The chapter Advanced Flow Control ended with the promise of building control abstractions that have the same
status as built-in ones like try and yield
. We specifically mentioned
about a control structure that will enable us to do nondeterministic computing in Slogan.
The key idea here is that expressions in a nondeterministic language can have more than one possible value. Our nondeterministic program evaluator will work by automatically choosing a possible value and keeping track of the choice. If a subsequent requirement is not met, the evaluator will try a different choice, and it will keep trying new choices until the evaluation succeeds, or until we run out of choices. Nondeterministic computing has important applications in fields like artificial intelligence and relational programming.
But before undertaking the grand job of adding nondeterminism to the language, we must become familiar with the facilities that allow us to build new syntactic abstractions in Slogan. Two complementary methods are available for adding new syntax to Slogan. The first two sections of this chapter will discuss these in some depth and show some practical examples. Then we will add nondeterministic operators to Slogan by taking advantage of the knowledge we gained in this chapter and the chapter on flow control.1
The simplest way to add new syntax is by using the declare syntax
statement. It has the general form shown below:
declare syntax <keyword> <layout> => <expansion>
Keyword
is a name that uniquely identifies the new syntactic form. Layout
defines the structure of
the extension as it will appear in code. This can contain operators, identifiers and literals. All identifiers starting with
the dollar sign ($
) are treated specially by the compiler. They will be replaced by valid Slogan expressions.
The expansion
part will contain Slogan code that should be generated by the compiler upon successfully parsing the new syntax.

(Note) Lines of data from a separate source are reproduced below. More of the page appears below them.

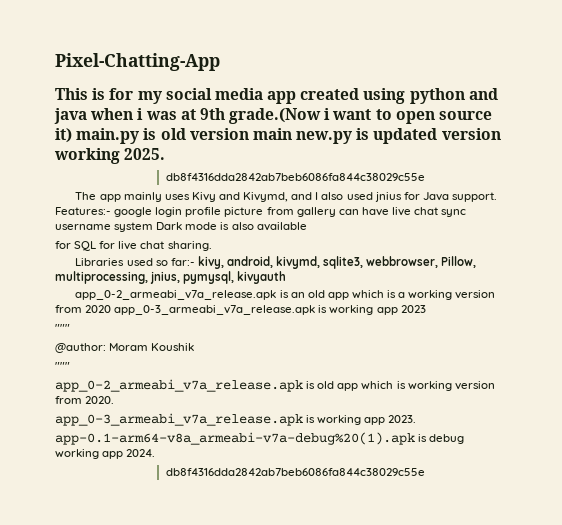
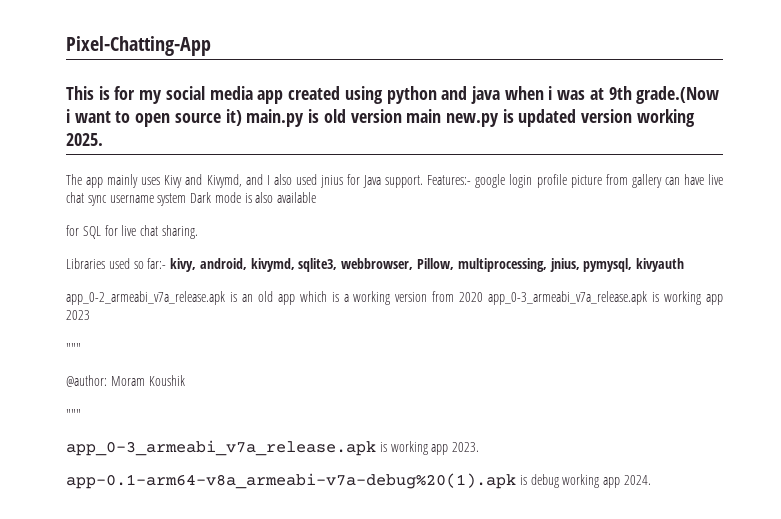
  This is for my social media app created using python and java when i was at 9th grade.(Now i want to open source it) main.py is old version main new.py is updated version working 2025.
- db8f4316dda2842ab7beb6086fa844c38029c55e
- app_0-2_armeabi_v7a_release.apk is old app which is working version from 2020.
  app-0.1-arm64-v8a_armeabi-v7a-debug%20(1).apk is debug working app 2024.
- db8f4316dda2842ab7beb6086fa844c38029c55e

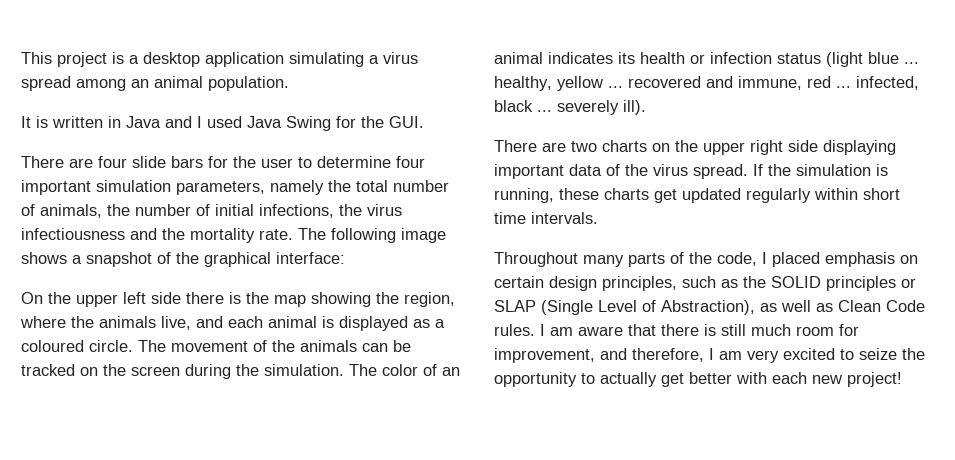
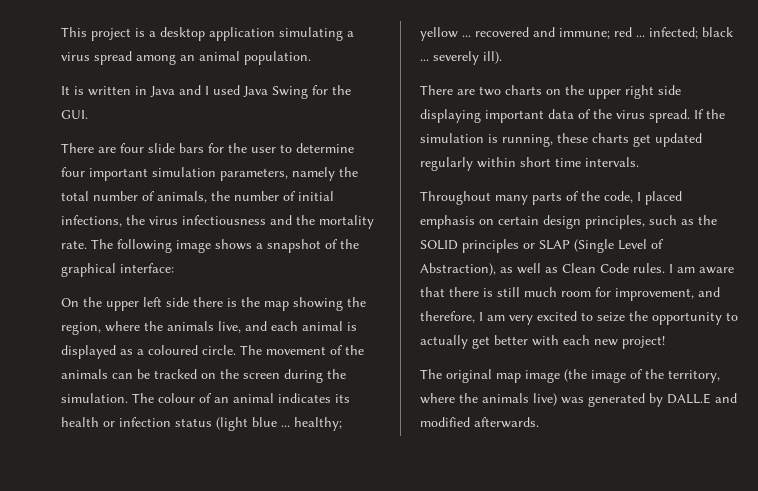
- The color of an animal indicates its health or infection status (light blue ... healthy, yellow ... recovered and immune, red ... infected, black ... severely ill).
+ The colour of an animal indicates its health or infection status (light blue ... healthy; yellow ... recovered and immune; red ... infected; black ... severely ill).
+ The original map image (the image of the territory, where the animals live) was generated by DALL.E and modified afterwards.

The best way to understand the declare syntax
statement, is to use it to implement
a new syntactic extension. We will add the do-while
construct from the C programming language to Slogan. Do-while
is
an imperative loop which executes its body at-least once, even if the condition in the while
clause is
false
. We will define the syntax of the do-while
loop as
do <expression_to_execute>
while (<condition_to_check>)
This syntax will expand to produce a code block that will execute expression_to_execute
once and then go into a named
let
to conditionally execute it in a loop, controlled by the value of condition_to_check
.
The implementation of this construct follows:
declare syntax
do $body while($condition)
=> { $body
letfn loop ()
when ($condition)
{ $body
loop() }}
Some examples of using the new do-while
loop follows:
let i = 0
do
{ showln(i)
i = i + 1
} while (i < 5)
//> 0
1
2
3
4
do
{ showln(i)
i = i + 1
} while (i < 5)
//> 5
The code generated by declare syntax
is
hygienic. That means,
free variables in the expansion code
will refer to bindings visible when the syntax was specified. This is demonstrated in the following program:
let x = 100
declare syntax
prnx => showln(x)
prnx
//> 100
let (x = 200) prnx
//> 100
Another facility for extending the compiler is the macro system. It gives full access to the lower-level compiler APIs
for generating code. These extensions are created using the declare macro
statement which has the general form:
declare macro <keyword> <layout> => <expander>
The keyword
and layout
parts are similar to that of
declare syntax
. Expander
is Slogan code that will be executed
by the compiler to generate the actual expansion of the macro. The module core.compiler
define
functions that can generate low-level Slogan code. The expander will consist mostly of calls to these functions.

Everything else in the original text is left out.